每年的这个季节,似乎总有一些轰隆的雷声在温柔的提醒着人们,春天来了,似乎是一种本能,听到这种声音的人们,沉寂了一个冬天的心情,就变的开始躁动不安起来。
  这种声音传到方丽雅的耳朵里,就像是一种催化剂,使得她原本就焦躁不安的心,像是要着起火来。她觉着自己实在是不能等到下班了,她必须的去会一会从半路里又杀出的另一个程妖精,对于自己的命运多舛,方丽雅只觉得无限寒凉。
  然而这就是命运,她体内那种天生的贵族式叛逆,既然绝不肯向命运低头,所以就只能迎难而上了,之前,她已经通过一系列的努力,拆散了丈夫交往了七年的女人,没有想到这潜伏了七年的旧浪,才刚刚有所平复,新一轮的浪花又叫嚣而来,生活给她的教训就是,一颗囊肿若不及时切除,他日必成一颗致命的毒瘤。她连毒瘤都能搞定,一颗囊肿能算什么,而这新一轮的浪花,或许连囊肿都不如,充其量也就是一颗痘痘,但是痘痘若是不挤掉,也会是幸福的绊脚石,她现在就要去搬走这个绊脚石。
  想到这里,她那种不甘而倔强的情绪,彻底的左右了她的思想,在这种力量的推动下,她什么都不在乎了,哪怕是那通曾经让她煎熬的等待了两三天的结果,虽然也许下一秒钟,她的表妹肖可可就会把电话打过来,因为现在差不多就是她下火车的时间。但她都管不了那么多了,她只是一门心思的开着同事的车子,她害怕暴露而特意调换的车子,焦急的往目的地冲去,她必须赶在下班前到达那里。

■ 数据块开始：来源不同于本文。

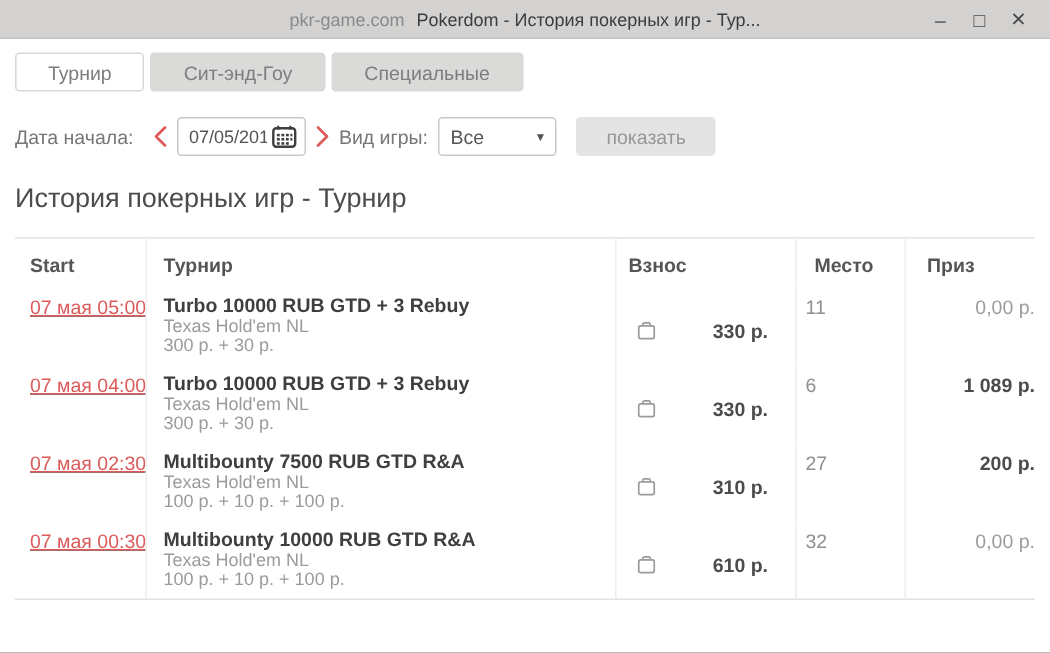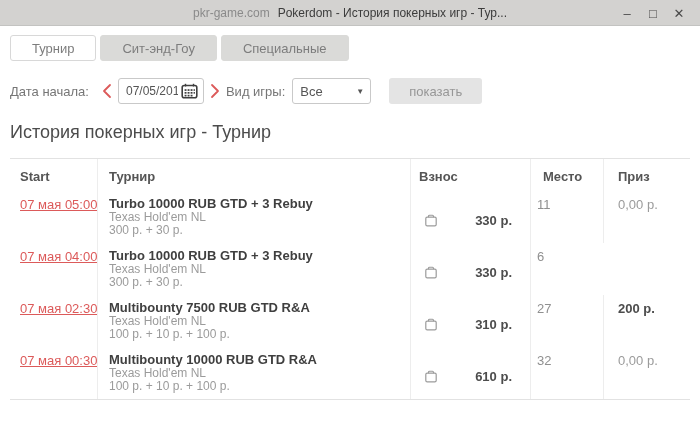--- a/index.html
+++ b/index.html
@@ -113,7 +113,7 @@
     justify-content: space-between;
     padding: 0 6px 0 7px;
     color: #555;
-    margin-right: 18px;
+    margin-right: 13px;
     cursor: pointer;
     gap: 22px;
   }

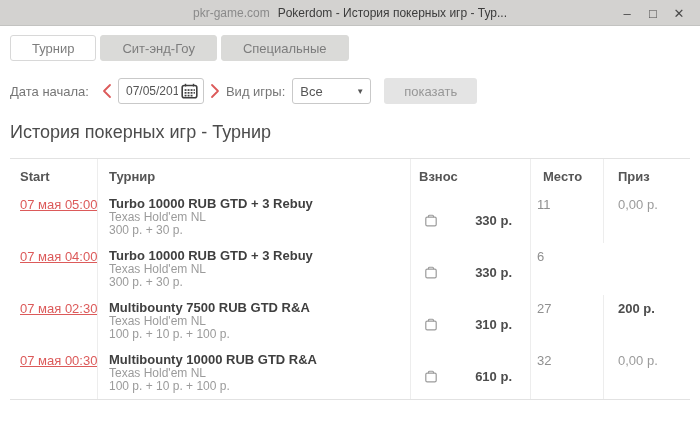--- a/index.html
+++ b/index.html
@@ -183,7 +183,7 @@
   .fee-val { font-weight: bold; color: #4c4c4c; }
   .wallet { display: flex; margin-top: 1px; }
   .c-place { padding: 6px 0 0 6px; color: #909090; }
-  .c-prize { padding: 6px 0 0 14px; color: #9b9b9b; }
+  .c-prize { padding: 6px 0 0 14px; color: #9b9b9b; text-align: right; }
   .c-prize .bold { color: #4c4c4c; font-weight: bold; }
 </style>
 </head>

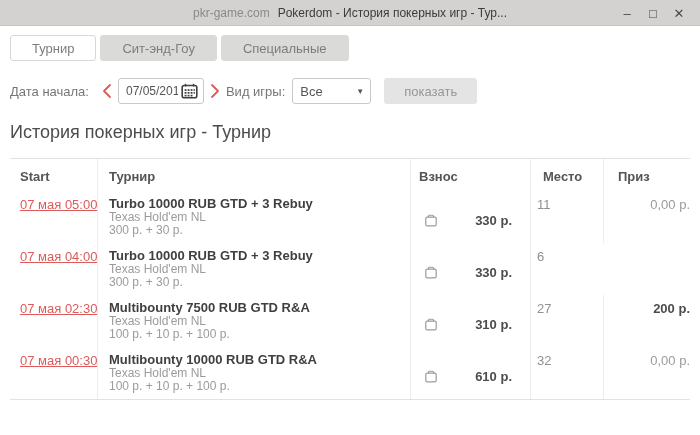--- a/index.html
+++ b/index.html
@@ -300,6 +300,7 @@
         <span class="fee-val">330 р.</span>
       </div>
       <div class="c-place">6</div>
+      <div class="c-prize"><span class="bold">1 089 р.</span></div>
     </div>
 
     <div class="trow tbody-row">

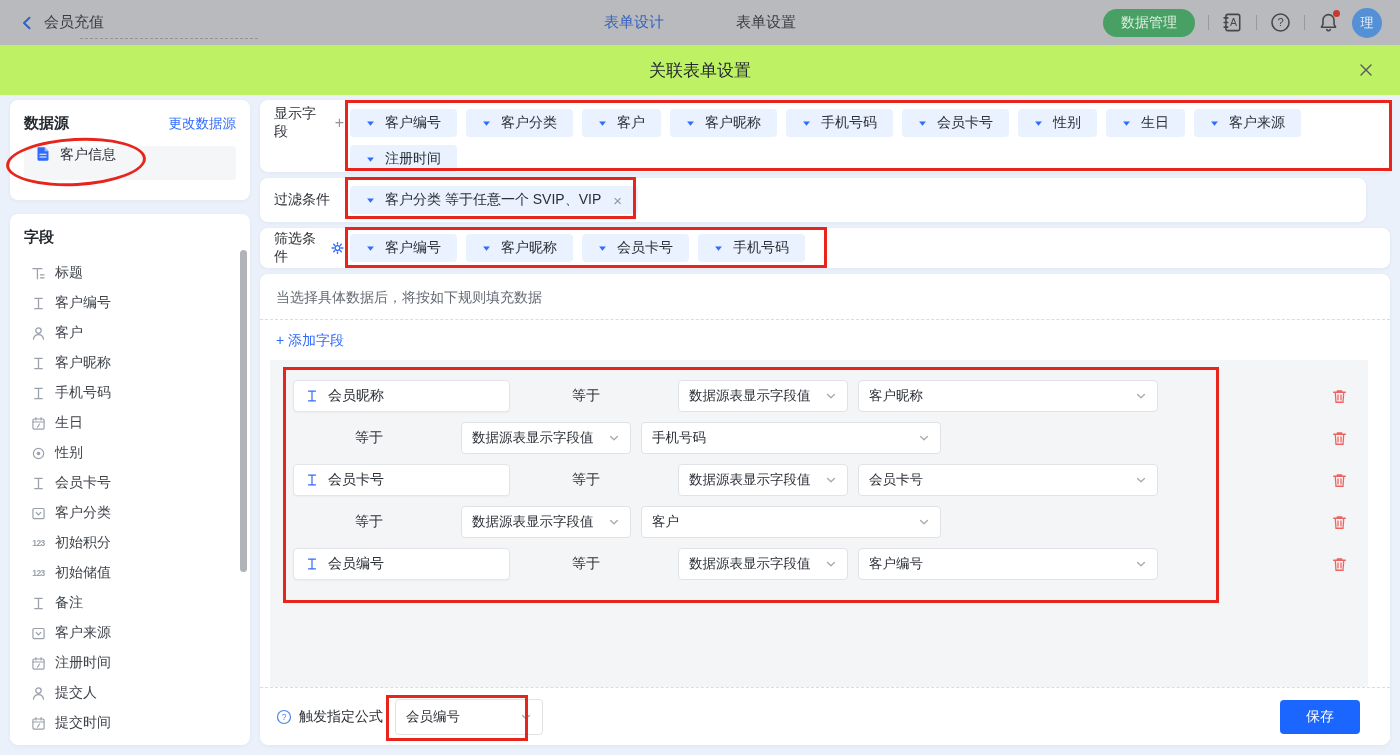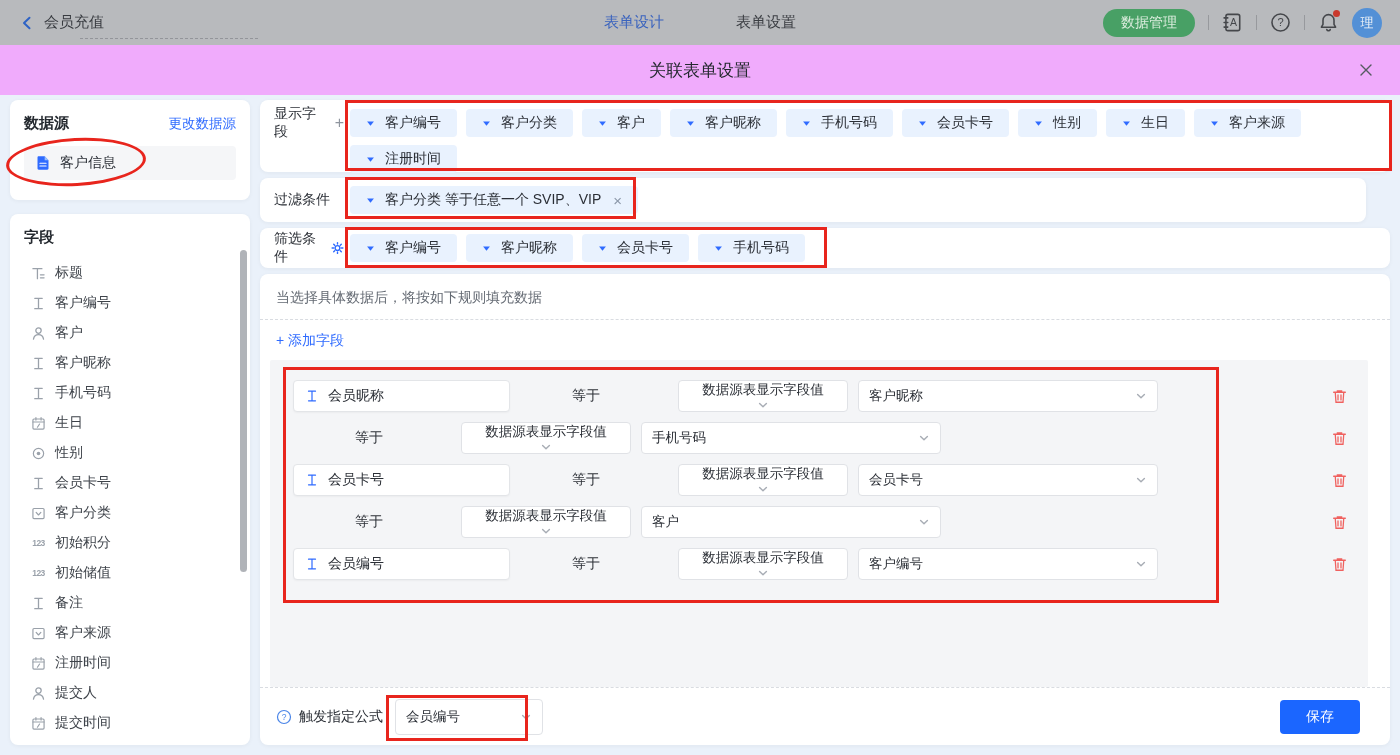--- a/index.html
+++ b/index.html
@@ -53,7 +53,7 @@
   
   .modal-header {
     position: absolute; left: 0; top: 45px; width: 1400px; height: 50px;
-    background: #f0abfc; z-index: 2;
+    background: #bef264; z-index: 2;
   }
   .modal-title {
     position: absolute; left: 0; right: 0; top: 0; height: 50px;

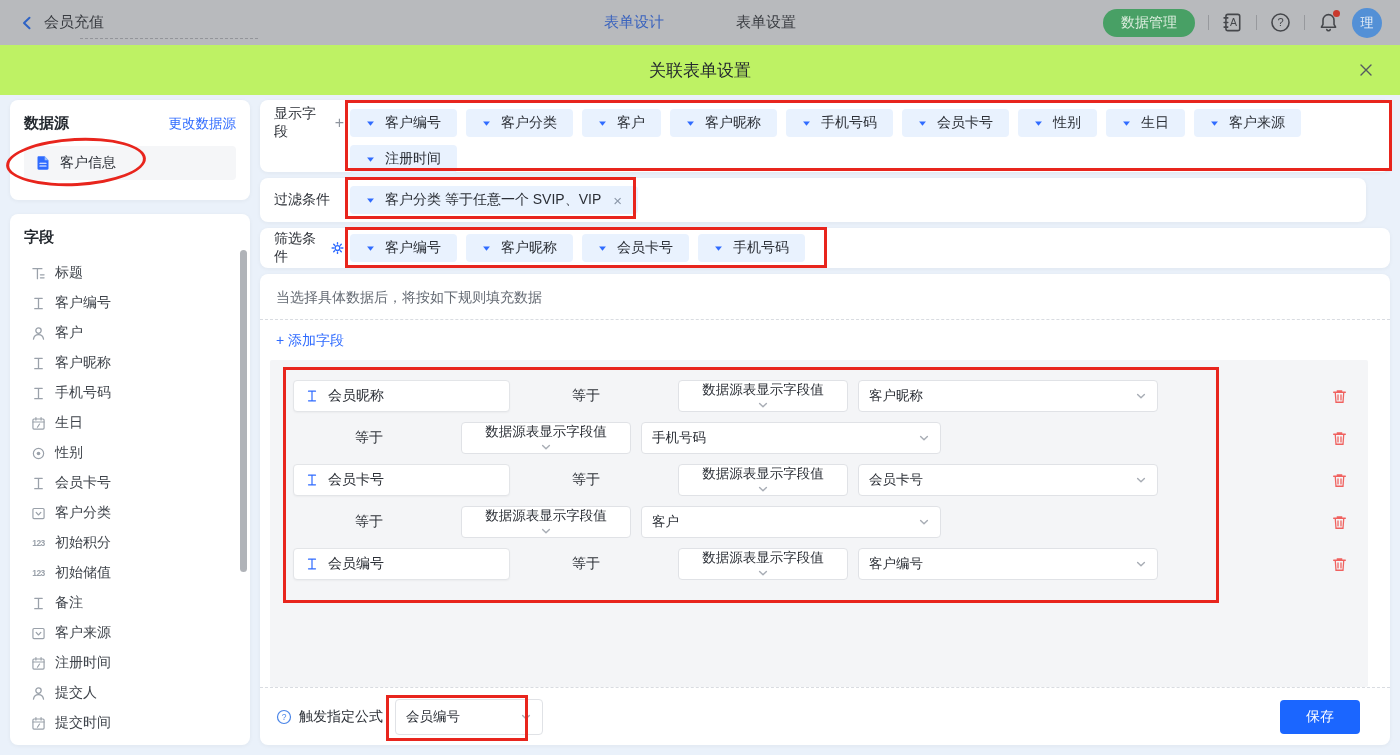--- a/index.html
+++ b/index.html
@@ -74,7 +74,7 @@
   .ds-head { display: flex; align-items: center; justify-content: space-between; }
   .ds-item {
     margin-top: 13px; height: 34px; background: #f5f6f8; border-radius: 4px;
-    display: flex; align-items: center; gap: 9px; padding: 0 11px; cursor: pointer;
+    display: flex; align-items: flex-start; gap: 9px; padding: 0 11px; cursor: pointer;
   }
   .ds-item .icon { width: 16px; height: 16px; }
 

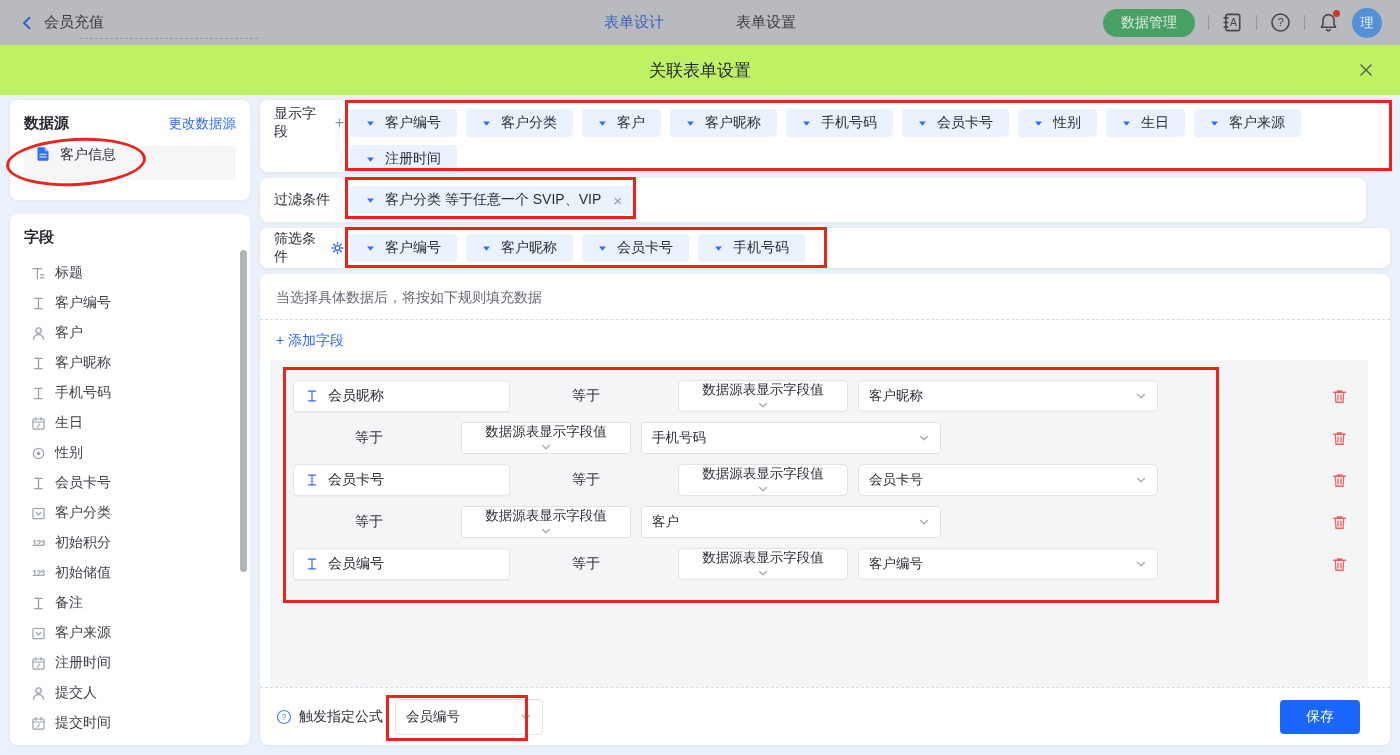--- a/index.html
+++ b/index.html
@@ -125,7 +125,7 @@
     padding: 0 10px; font-size: 13.5px; color: #2b2f36; cursor: pointer;
   }
   .select .chev { width: 12px; height: 12px; flex: none; }
-  .select-source { width: 170px; flex-direction: column; }
+  .select-source { width: 170px; }
   .select-value { width: 300px; margin-left: 10px; }
   .trash { margin-left: auto; margin-right: 20px; width: 17px; height: 17px; color: #f0615f; cursor: pointer; background: none; border: none; padding: 0; }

  原来,仇恨也是讲究能量守恒的,它就是这么可笑的,以瞬息万变的姿态,悄无声息的从一个人的身上,转移到了另一个人的身上,而那个质变发生量变的分水岭,就是今天早上,她看到的那一幕,而在这之前,她是多么的憎恨前者啊。
  这事得从前两天说起,前两天,也就是方丽雅的表妹,肖可可在西藏要上火车的那一天,从那一天开始,方丽雅的丈夫就没有再回过家,连着三天,方丽雅都不知道自己是怎么过的,因为他已经与情人分了手,这一个结果她足足等了七年,一个女人能有几个七年,她都不知道自己是怎么熬过来的。但总算是否极泰来了,不是吗?可是好日子还没开始,他又开始整夜整夜的不回家起来。
  他肯定不知道,他的夜不归宿,她每天晚上都是怎么度过的,红酒,整夜的失眠,歇斯底里的绝望,是要有多少爱,才会如此的痛楚。直到今天凌晨,她突然觉得再也熬不下去了,整栋的别墅,像是一个监牢,牢牢的困住她,怎么都喘不过气来,她用了很大的力气才逃出那个华丽的牢笼,可她又上了另一个华丽的牢笼,她的跑车也像是一个局促的网,她只能漫无目的地在空寂的马路上狂飙,然后慢慢的,空寂的马路开始热闹起来,她来到了一片熟悉的所在,她突然发现,她是来到了他在公司附近的休息公寓,她又觉着害怕起来,有一种隐隐的不详的预感,让她无法再走进去,她在小区门口犹豫再三。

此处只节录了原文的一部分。